Morgan’s three-man crew inside the Humvee, young and eager to see action, is sticking close by the sergeant in hopes of drawing enemy fire.

“He’s the magnet,” said the gunner, Sgt. Neil Burt.

“Yeah,” said the medic, Pfc. Kyle Nemas. “You know you’ll see action with this guy.”

Morgan, 35, a cheerful, tattooed country boy from Georgia, has an impressive track record of survival, both in and out of combat.

In the Yugoslav province of Kosovo, he was shot first through the hand and shoulder. Then a shot to the helmet spun him backward, away from a follow-up shot that just missed his chest. He was knocked unconscious for several hours, which is how his helmet got away from him and ended up at the museum.
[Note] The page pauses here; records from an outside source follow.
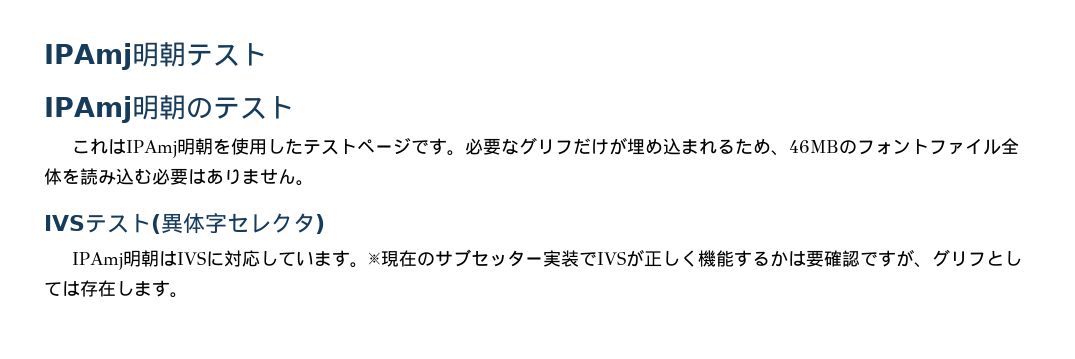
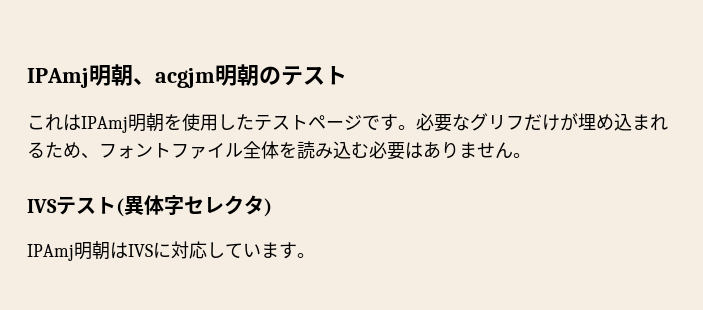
- IPAmj明朝テスト
- IPAmj明朝のテスト
+ IPAmj明朝、acgjm明朝のテスト
- 必要なグリフだけが埋め込まれるため、46MBのフォントファイル全体を読み込む必要はありません。
+ 必要なグリフだけが埋め込まれるため、フォントファイル全体を読み込む必要はありません。
- ※現在のサブセッター実装でIVSが正しく機能するかは要確認ですが、グリフとしては存在します。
He later underwent shoulder and hand surgery.

In the southern Afghan city of Kandahar in July, Morgan was shot in the ankle and then the helmet by a gunman firing from a ditch, using children for cover. He underwent surgery to reconnect his Achilles tendon. The impact of the shot to the helmet fractured a bone in his neck, he said, and he still suffers from neck pain and numbness in his hands.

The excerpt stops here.